Explain to me how that makes sense.
Also, it has been presented to me that the carbon cycle takes thousands of years to re-balance (hence ages of “snowball” and “hothouse” Earth). How would the burning have no effect (I realize that in the percentage of total carbon it may be a negligible effect on small scales, but that is not my question)?

admin answers:

When talking about carbon neutrality, only carbon deposited in the CURRENT biosphere is regarded; fossil fuels date back to different geological aeons, with completely different biospheres and climatologies back then, so they are not taken into account here.
While carbon deposited in the oceans as carbonates gets locked, this effect is more or less balanced by CO2 naturally released from geological sources such as volcanoes.
Biomass energy is therefore ‘carbon neutral’ in regards to our current biosphere.

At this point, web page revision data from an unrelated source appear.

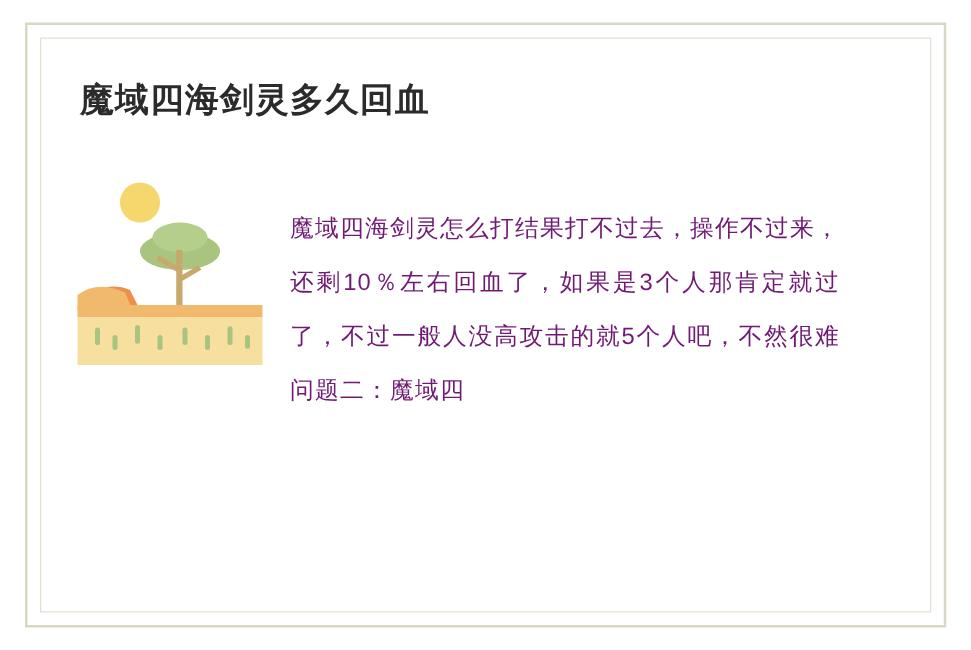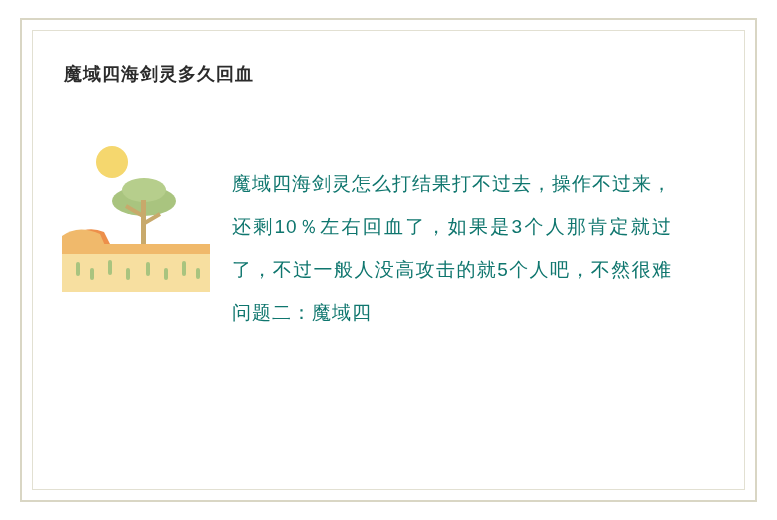--- a/index.html
+++ b/index.html
@@ -29,41 +29,41 @@
     top: 10px;
     right: 10px;
     bottom: 10px;
     border: 1px solid #e2e0d2;
     box-sizing: border-box;
   }
   .title {
     position: absolute;
     left: 42px;
     top: 42px;
-    font-size: 18px;
+    font-size: 27px;
     font-weight: bold;
     color: #2b2b2b;
     letter-spacing: 1px;
     white-space: nowrap;
   }
   .illustration {
     position: absolute;
     left: 38px;
     top: 118px;
     width: 152px;
     height: 160px;
   }
   .body-text {
     position: absolute;
     left: 210px;
     top: 142px;
     width: 440px;
     font-size: 19px;
     line-height: 43px;
-    color: #0f766e;
+    color: #701a75;
     letter-spacing: 1px;
     text-align: justify;
   }
 </style>
 </head>
 <body>
 
 <div class="card">
   <div class="card-inner"></div>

EDIT: regarding your additional question: outgassing more or less balances the loss of carbon through oceanic depositions, but has nothing to do with photosynthesis. The amount of carbon involved in photosynthesis is orders of magnitude larger than that of carbon ‘lost’ via depositions and added through outgassing.
Photosynthesis is the major *biological* factor removing carbon dioxide from the atmosphere and counterbalances the major *biological* factors introducing carbon dioxide, with oxidation in the form of respiration the most important of them all. The carbon locked in biomass that is now burned in a power plant or your car would have been released anyway, because animals, fungi or bacteria would have digested and oxidized the bound carbon in the biomass, converting it (in the end) to released CO2.